Dale Earnhardt Jr. is 25th in the points and has not finished better than 14th in a race this season. While most figured it would take some time for him after missing half of last season, what kind of concern is there with how the No. 88 team has started the season?

Jeff Burton: My concern is that it seems to be a Hendrick problem as well. Chase Elliott, the way I see it, is by far the best-running Hendrick car. You have Chase and that team and the other three aren’t performing. That’s my larger concern. Where is the help coming from to get Junior and his team where they need to be? I think there’s real reason for concern. You look at where they are in points. You look at where they are running in the race. It hasn’t been good so far. Certainly got to find a way to be better. Everybody obviously wants to make the playoffs. Right now, their best shot is going to be pointing their way in or Daytona or Talladega. I haven’t seen anything that tells me they’re fast enough to win a race. Certainly time, but they’ve got to get going.

Steve Letarte: The goal, obviously, is to get off to a good start. The concern, more than about where they’re finishing, is how their speed stacks up. At Daytona, they had good speed. At Martinsville, they had good speed, but there have been some other tracks where they have been mired back there in maybe sixth to 15th. I don’t think there should be grave cause for concern at this point, but you never want to use your mulligans early. That’s what I look at. They’ve kind of used their mulligans early. Can he make the playoffs? It has yet to be seen over the course of the summer, but everyone with that type of resources are afforded a couple of hiccups, and I think this team has used most of those early in the season.

Nate Ryan: He ran well at the Daytona 500 before crashing, so he still could make the playoffs via Talladega Superspeedway and Daytona International Speedway. There naturally must be some concern, but the mitigating circumstances here (Dale Jr.’s return from a half-season layoff; Hendrick Motorsports still working to find its groove across the board) should quell some of the angst about an inauspicious beginning to 2017 for the No. 88 Chevrolet. Earnhardt qualified well at Phoenix Raceway and seemed to be improving at Martinsville Speedway before a wreck.

Dustin Long: Dale Earnhardt Jr. understands his predicament, saying in a video after the Martinsville race that he’s in “one hell of a hole” in points. Worse, he’s not shown the speed teammate Chase Elliott has or even Jimmie Johnson has on a consistent basis. The benefit is that there’s still many races left before the playoffs. He has some time, but this team needs to show more in the coming weeks, or the pressure will build.

Kyle Busch was not pleased about how Ricky Stenhouse Jr. moved him out of the way and cost him a stage victory — and a playoff point — at Martinsville. Busch said “Race car drivers are like elephants, they remember everything.’’ What should Stenhouse expect from Busch?

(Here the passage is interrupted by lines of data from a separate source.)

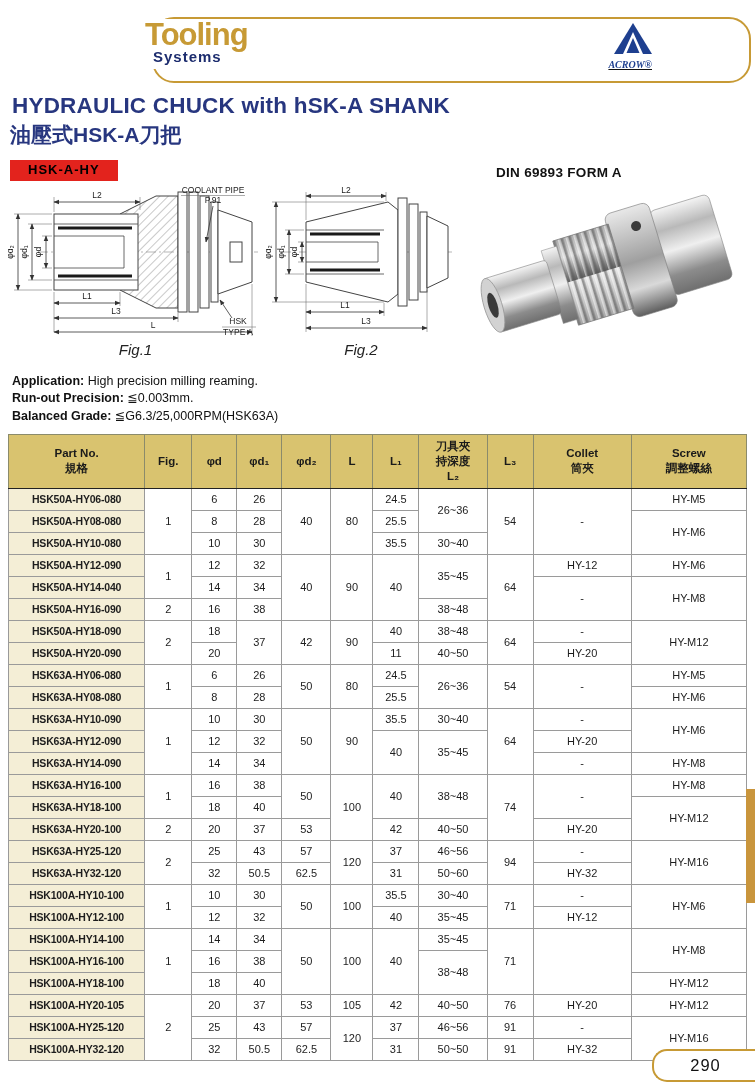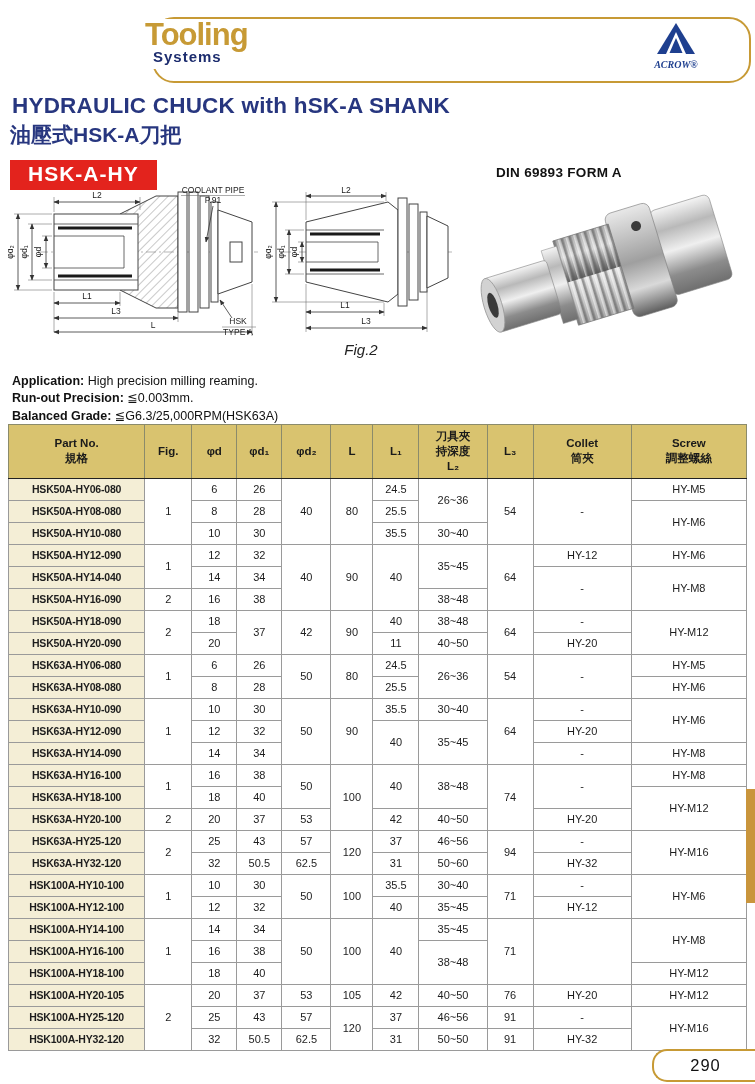"ACROW®" .acrow { left: 648px -> 596px; text-align: center -> right; text-decoration: none -> underline }
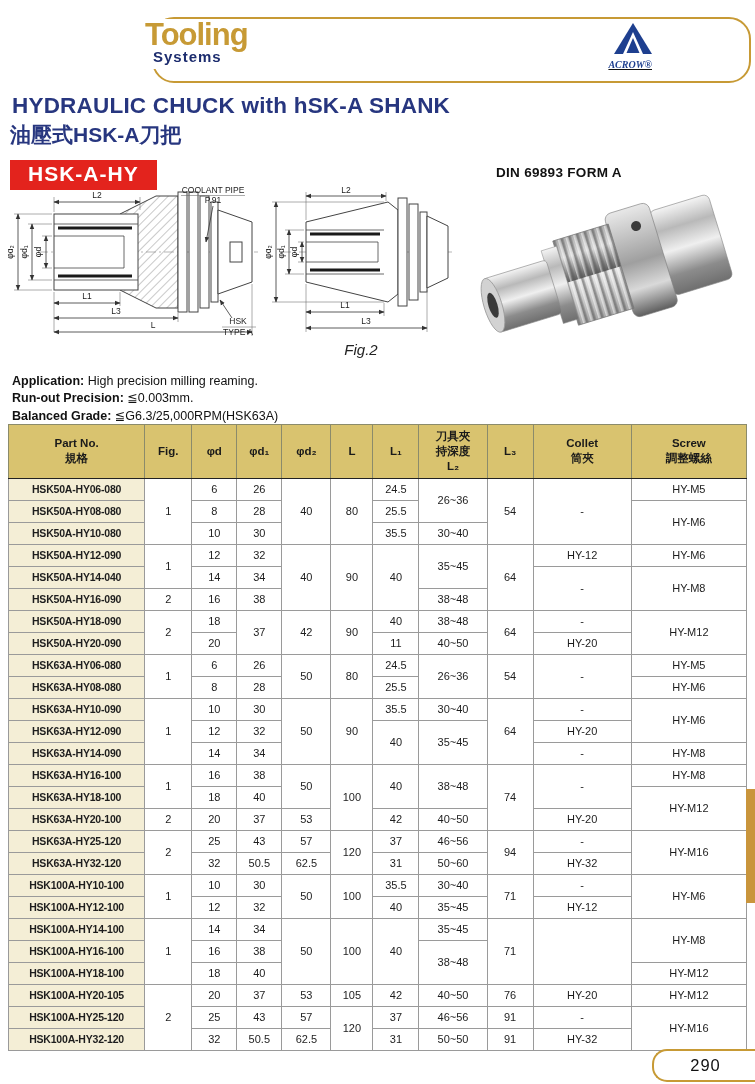"HSK-A-HY" .badge { color: #ffffff -> #000000; font-size: 21px -> 13px }
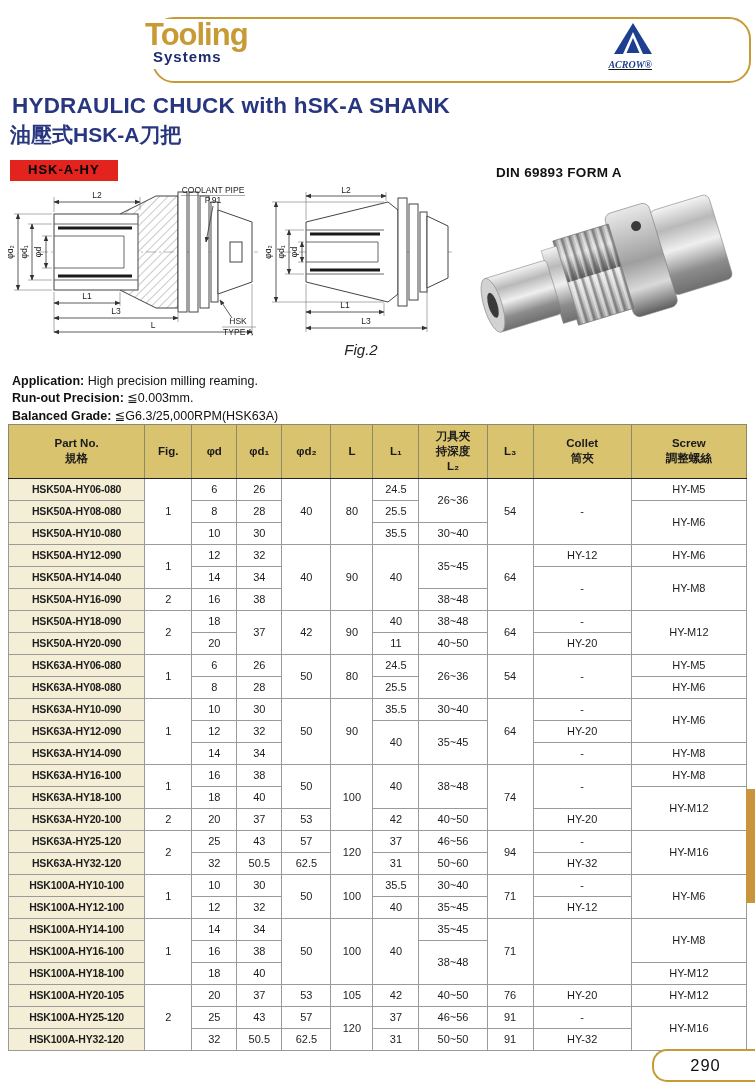"Fig.1" div.figcap { html: none -> <div>Fig.1</div> }
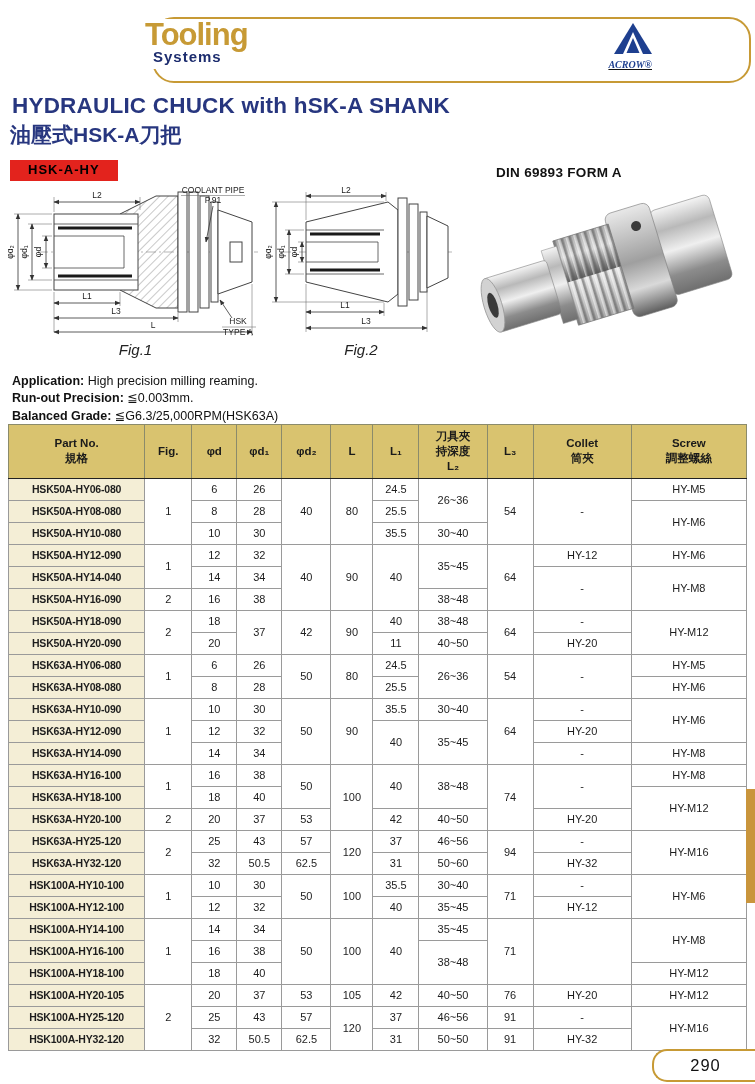"Part No." .tblwrap { top: 424px -> 434px }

Jeff Burton: The same that he was willing to give Busch. There is no rule that says you can’t do what Stenhouse did, but there is a consequence. When you make that move, it can come with a price. It’s a huge difference being the free-pass car and being on the lead lap at Martinsville. It’s a big difference, huge difference from wherever he started to being the last car on the race track. Now you’re worried about getting lapped again. I understand why Stenhouse did what he did, and I also understand why Busch is upset about it. The thing that always interests me about things like that is that everybody is watching. It’s not just the driver that you moved out of the way, it’s all the other drivers watching, saying, ‘Stenhouse is willing to move him out of the way, so he would be willing to move me out of the way.’ There’s no rule. Drivers have to develop their own code of what they think what is acceptable, but then they have to be willing to live by that code when it happens to them.

Steve Letarte: I think if you are Stenhouse, as you race around him, you have to understand there’s going to be very little give and take. I think Ricky is one of the first drivers, and we’ll continue to see it, it’s going to redefine how you race the leader. That’s what happens when you have a guaranteed yellow. You know you’re coming to the yellow. That’s not a move Ricky Stenhouse makes in the middle of a green-flag run, but he knows he’s coming to the end of the stage, and he wants to save his lap. I think it’s healthy for NASCAR when Ricky Stenhouse puts himself and the effort of Roush Fenway ahead of racing with great etiquette. He even said that was a turning point in the race for him. I think he needs to understand that he now has set the bar of what is acceptable racing, so I wouldn’t expect a lot of room when racing Kyle.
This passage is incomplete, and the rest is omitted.